__Data supplied__:
# # # #

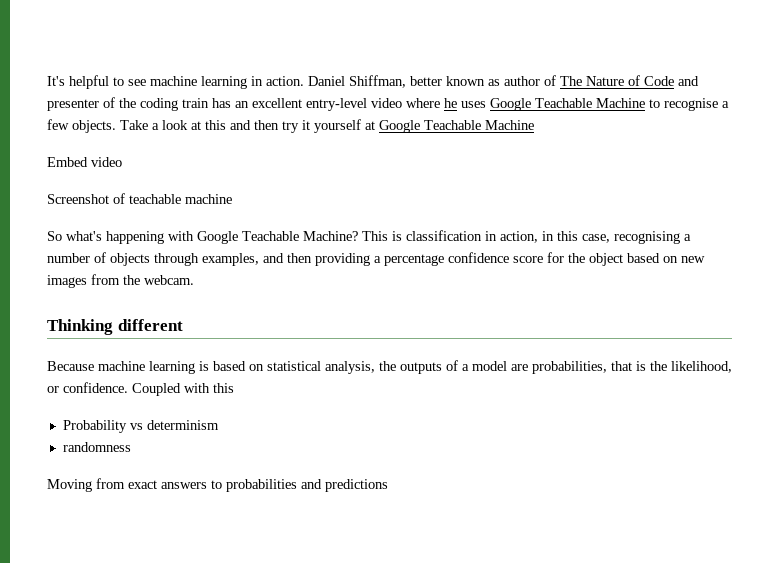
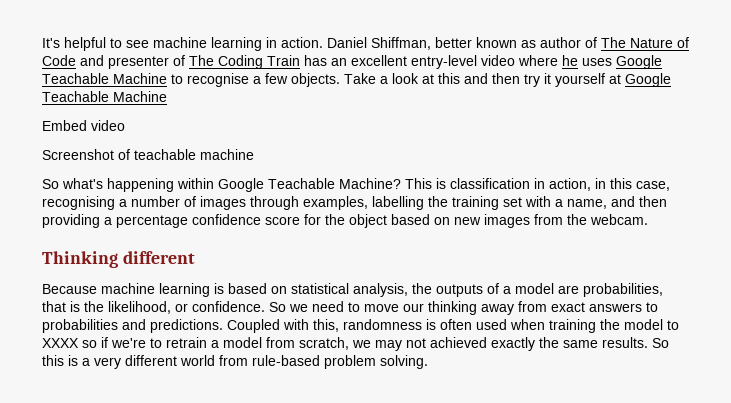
[119,98,209,111] the coding train -> [189,55,300,69] The Coding Train
[168,231,194,241] with -> [177,178,214,189] within
[110,253,150,266] objects -> [200,196,246,210] images
(259, 259) none -> [372,196,607,210] labelling the training set with a name,
[132,383,234,396] [62,420,219,433] [62,442,131,452] [47,479,92,492] Coupled with this // Probability vs determinism // randomness // Moving -> [269,301,514,315] So we need to move our thinking away
[325,479,388,492] predictions -> [150,319,679,333] [42,337,669,351] [42,355,428,369] predictions. Coupled with this, randomness is often used when training the model to XXXX so if we're to retrain a model from scratch, we may not achieved exactly the same results. So this is a very different world from rule-based problem solving.

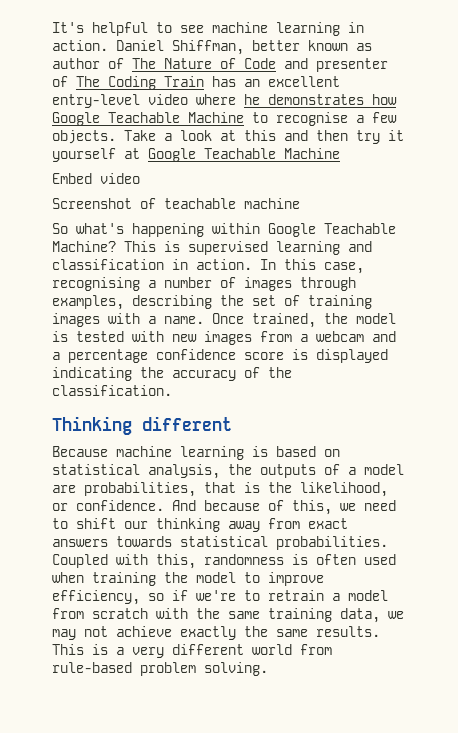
[582,58,612,66] uses -> [268,94,397,105] demonstrates how
[450,178,606,191] classification in action, in -> [188,241,372,255] [52,259,276,270] supervised learning and classification in action. In
[372,196,667,210] [42,214,648,228] labelling the training set with a name, and then providing a percentage confidence score for the object based on new images from the webcam. -> [132,295,372,309] [52,313,396,328] [52,331,396,345] [52,349,388,363] [52,367,292,381] [52,385,172,396] describing the set of training images with a name. Once trained, the model is tested with new images from a webcam and a percentage confidence score is displayed indicating the accuracy of the classification.
[269,302,286,312] So -> [172,500,332,515] And because of this,
[364,304,399,312] move -> [76,518,116,529] shift
[646,302,658,312] [42,319,223,333] to probabilities and predictions. -> [116,536,388,550] towards statistical probabilities.
[42,338,79,348] XXXX -> [268,572,324,586] [52,590,140,605] improve efficiency,
[299,337,349,350] scratch, -> [92,608,380,623] scratch with the same training data,
[430,337,487,348] achieved -> [116,626,172,637] achieve
[652,338,669,348] [42,355,64,366] So this -> [52,644,84,655] This

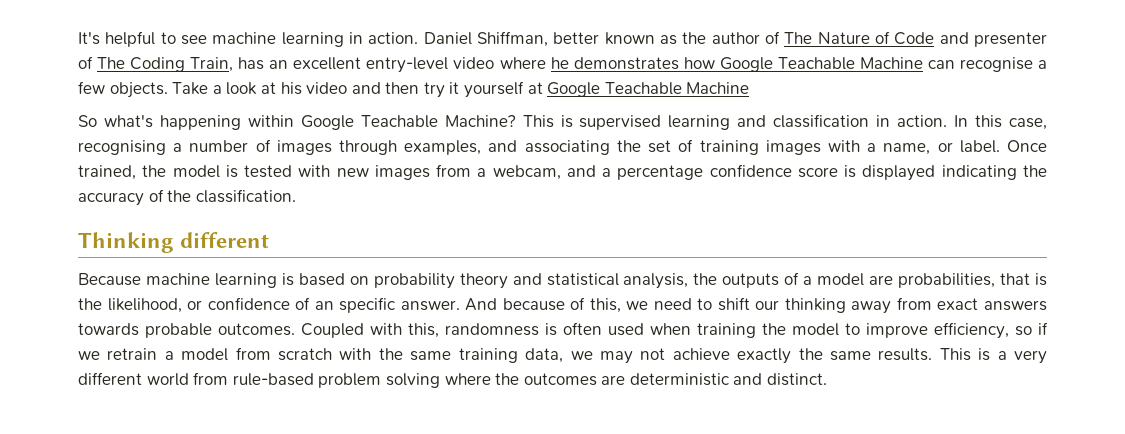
(372, 47) none -> [682,32,707,44] the
[164,76,204,87] Train -> [190,57,234,72] Train,
[252,112,268,123] to -> [927,60,955,69] can
[244,130,276,141] this -> [280,82,348,95] his video
[52,173,140,184] [52,198,300,209] // Embed video // Screenshot of teachable machine -> (750, 88) none
[132,295,212,309] describing -> [488,140,610,155] and associating
[164,316,204,324] name. -> [883,140,1000,155] name, or label.
[316,331,364,342] webcam -> [492,165,561,180] webcam,
(340, 453) none -> [373,273,542,289] probability theory and
[76,500,164,511] confidence. -> [207,297,460,313] confidence of an specific answer.
[180,536,388,550] statistical probabilities. -> [145,323,295,338] probable outcomes.
[196,590,260,601] we're to -> [78,351,100,360] we
[204,662,268,676] solving. -> [385,373,828,388] solving where the outcomes are deterministic and distinct.

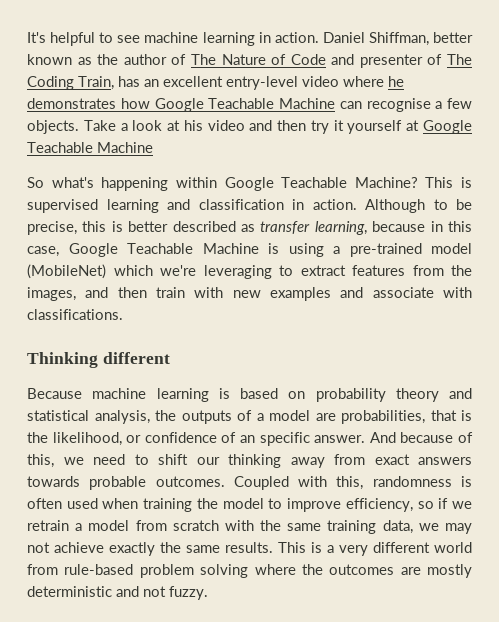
[954,115,1047,130] [78,139,1047,155] [78,164,1048,181] [78,189,296,206] In this case, recognising a number of images through examples, and associating the set of training images with a name, or label. Once trained, the model is tested with new images from a webcam, and a percentage confidence score is displayed indicating the accuracy of the classification. -> [365,199,472,213] [27,221,472,235] [27,243,472,257] [27,264,472,279] [27,287,472,301] [27,309,123,320] Although to be precise, this is better described as transfer learning, because in this case, Google Teachable Machine is using a pre-trained model (MobileNet) which we're leveraging to extract features from the images, and then train with new examples and associate with classifications.
(626, 380) none -> [427,564,472,578] mostly
[767,373,828,386] distinct. -> [143,586,208,600] not fuzzy.

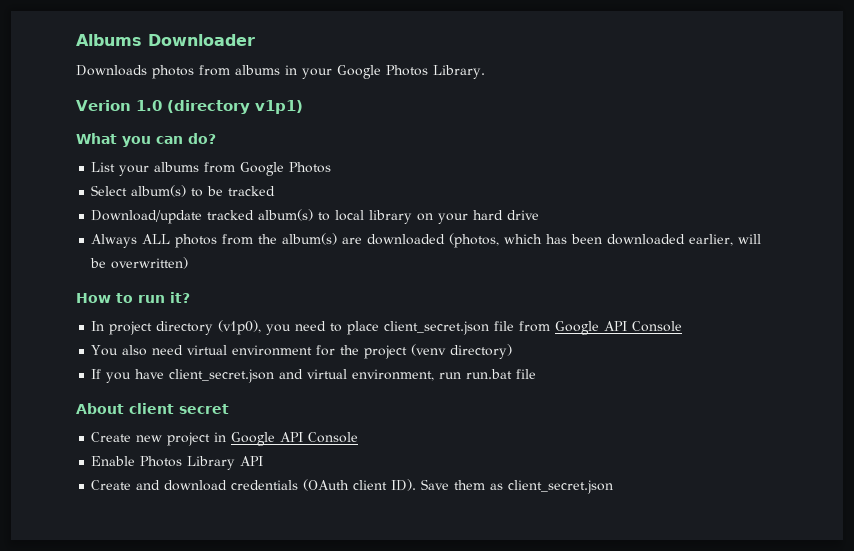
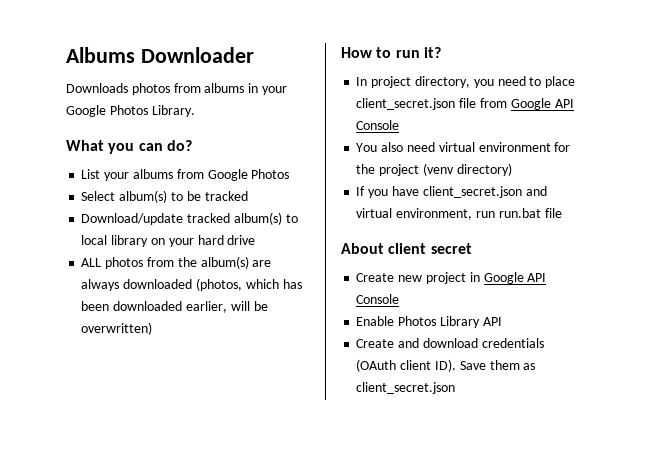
[76,100,303,114] // Verion 1.0 (directory v1p1) -> (195, 111) none
[91,234,138,248] Always -> (256, 240) none
(363, 240) none -> [81,279,120,291] always
[156,320,262,335] directory (v1p0), -> [414,76,470,88] directory,

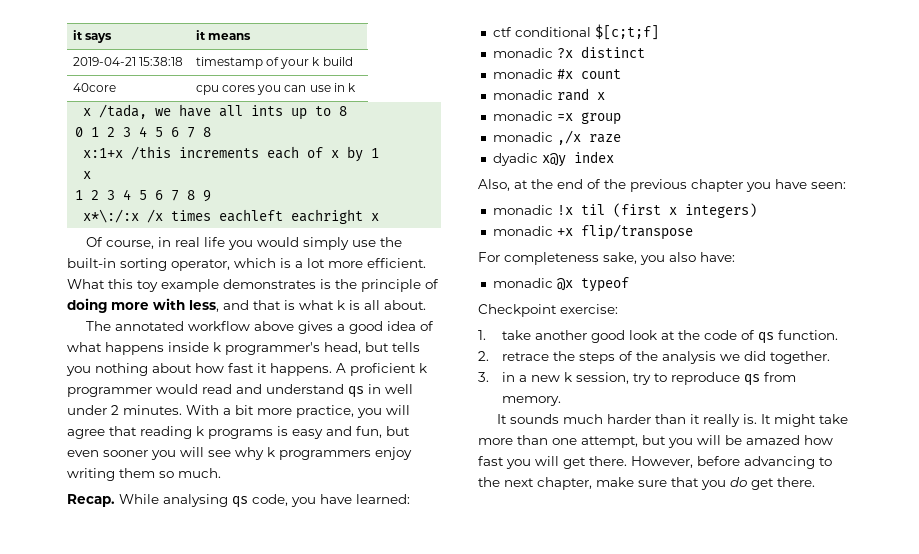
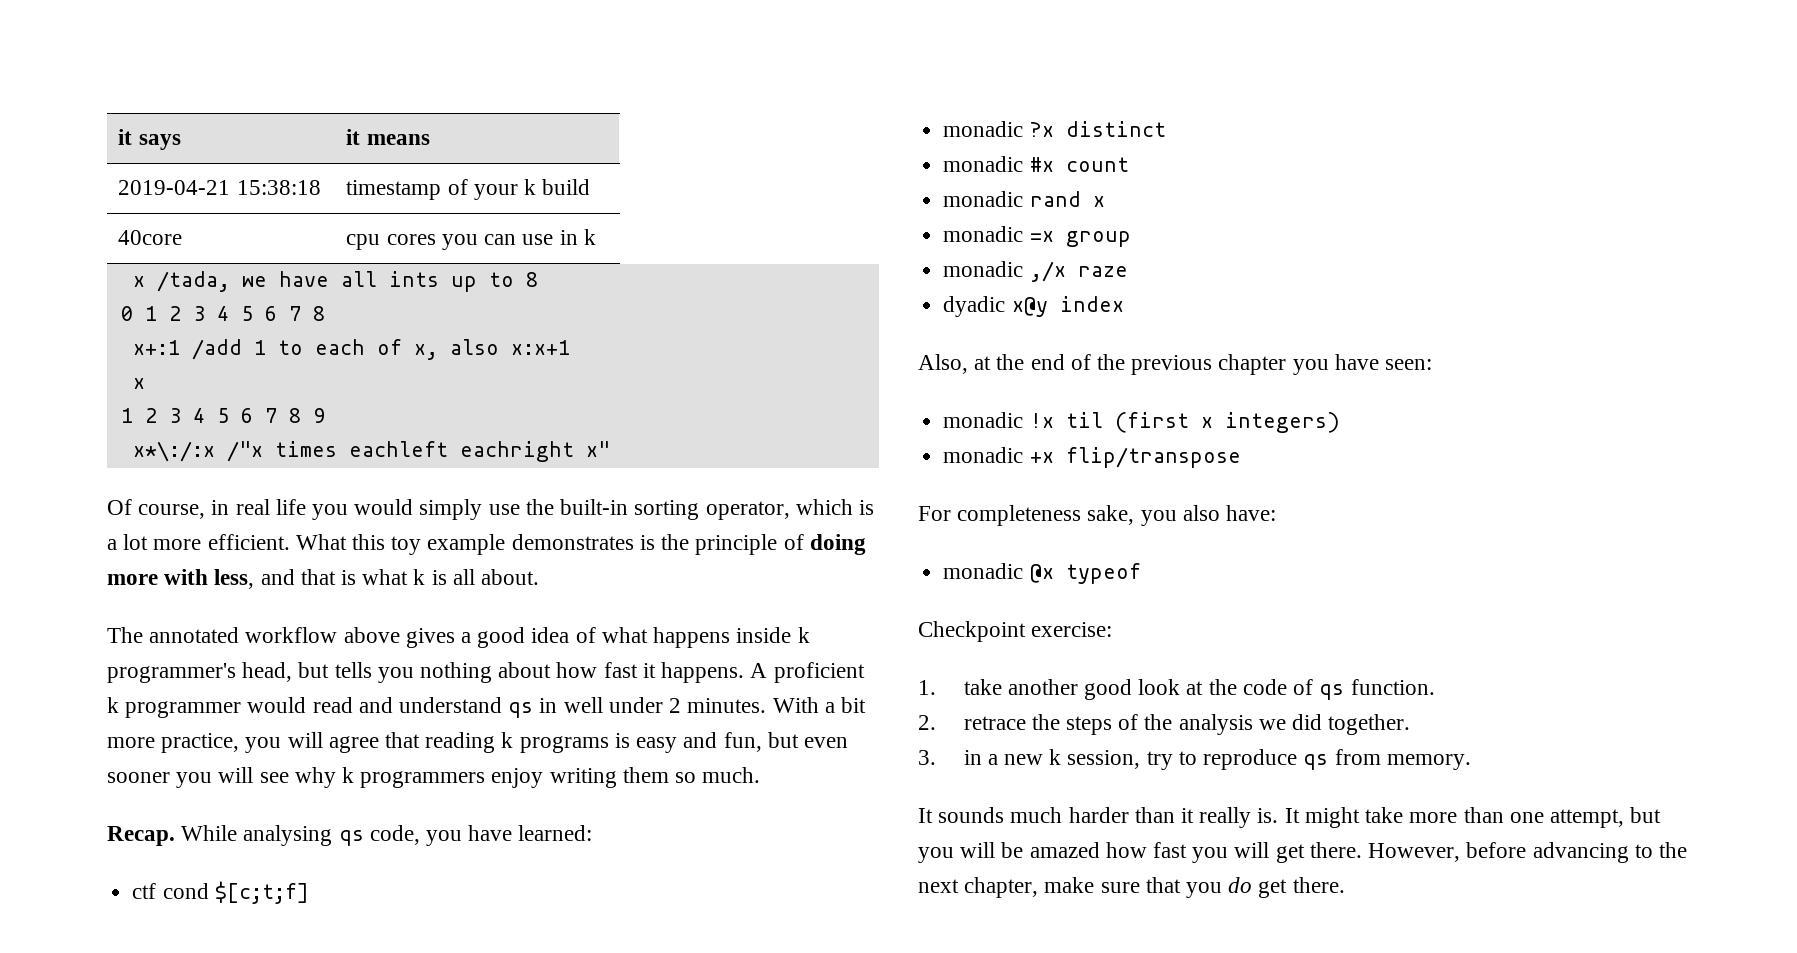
[83,146,380,162] x:1+x /this increments each of x by 1 -> [132,339,570,360] x+:1 /add 1 to each of x, also x:x+1
[147,209,164,223] /x -> [226,441,263,462] /"x
[371,213,380,221] x -> [585,441,610,457] x"
[514,27,591,37] conditional -> [162,883,209,899] cond

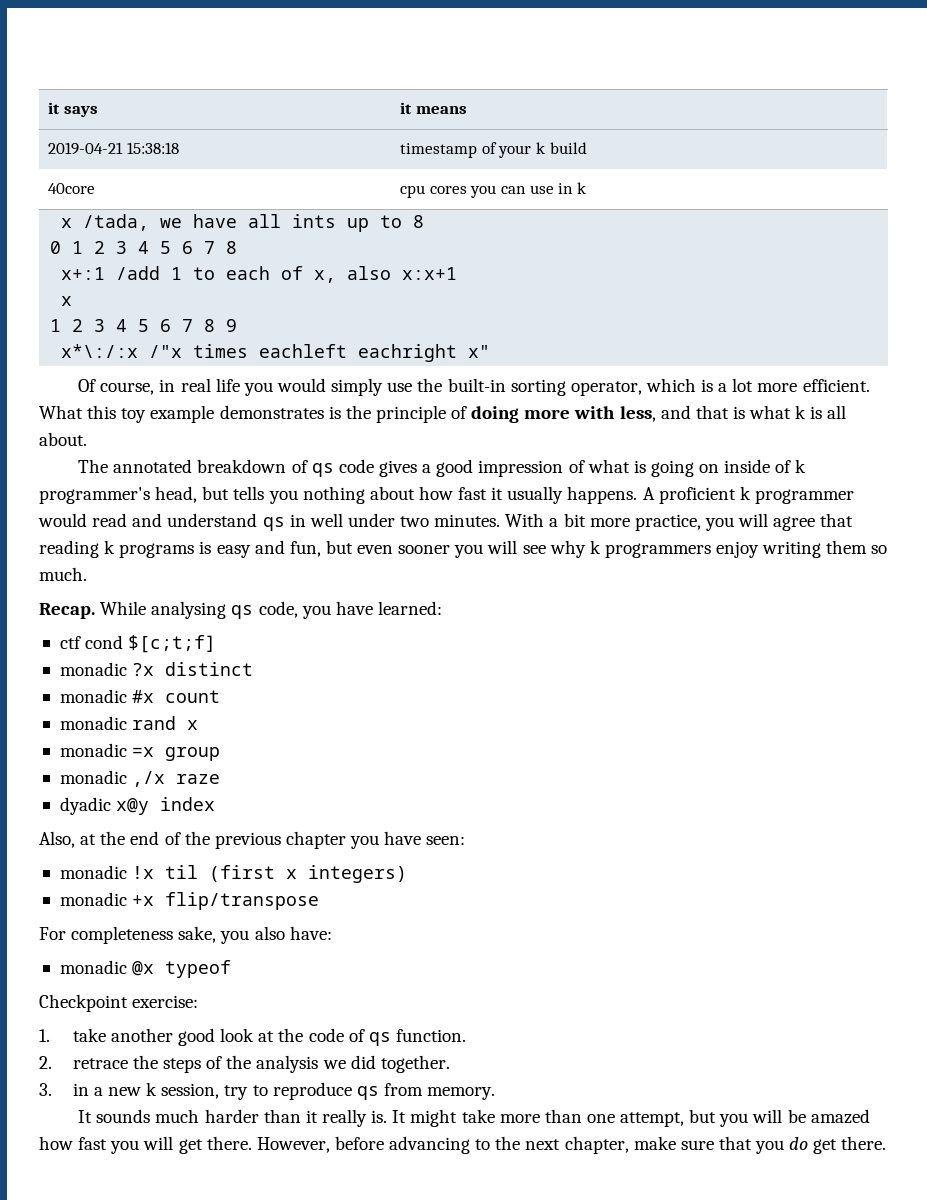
[245,627,400,643] workflow above -> [197,459,374,477] breakdown of qs code
[531,627,570,643] idea -> [478,460,564,477] impression
[653,627,792,648] happens inside -> [633,459,792,477] is going on inside of
(656, 670) none -> [507,486,564,504] usually
[669,698,682,713] 2 -> [400,516,430,527] two

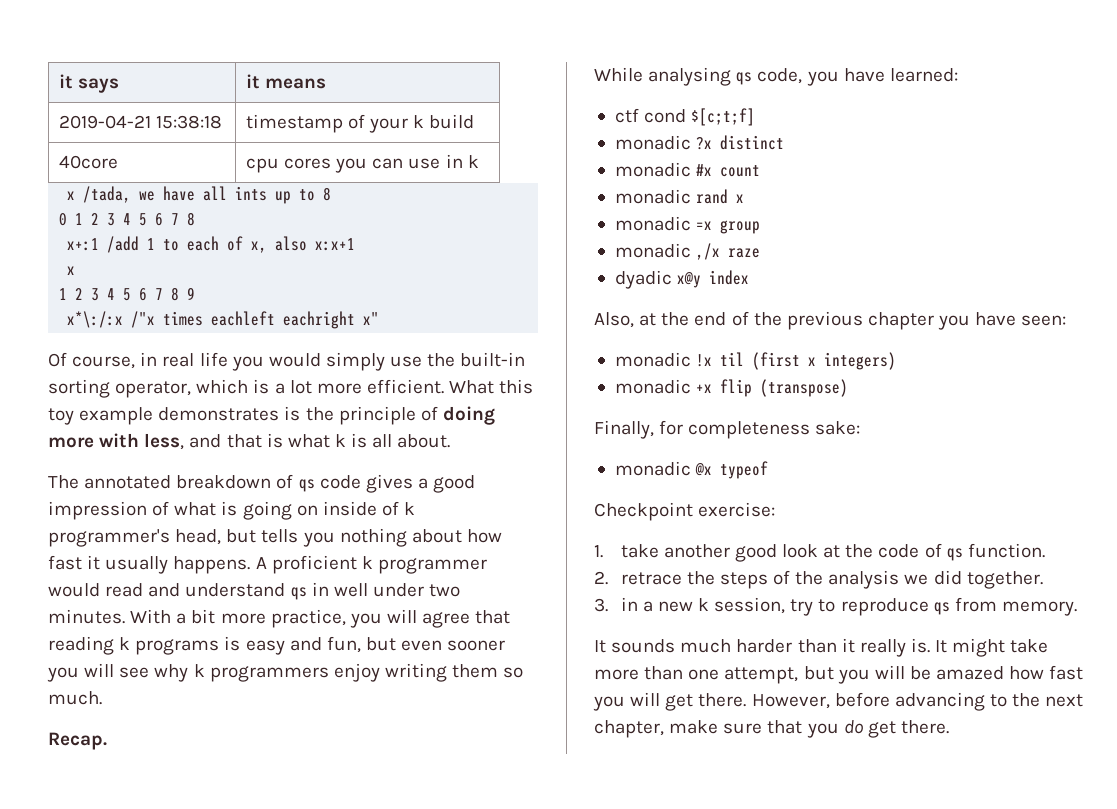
(95, 611) none -> (107, 741) //
[165,892,320,910] [39,926,332,944] flip/transpose // For completeness sake, you also have: -> [720,379,849,397] [594,420,861,439] flip (transpose) // Finally, for completeness sake:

# # # #

__Exercise description__: Exactly as written, repeat the lines from the beginning of the entries up to and including the line with "(259, 259) none", but not the pictures.

__Answer area__:
[119,98,209,111] the coding train -> [189,55,300,69] The Coding Train
[168,231,194,241] with -> [177,178,214,189] within
[110,253,150,266] objects -> [200,196,246,210] images
(259, 259) none -> [372,196,607,210] labelling the training set with a name,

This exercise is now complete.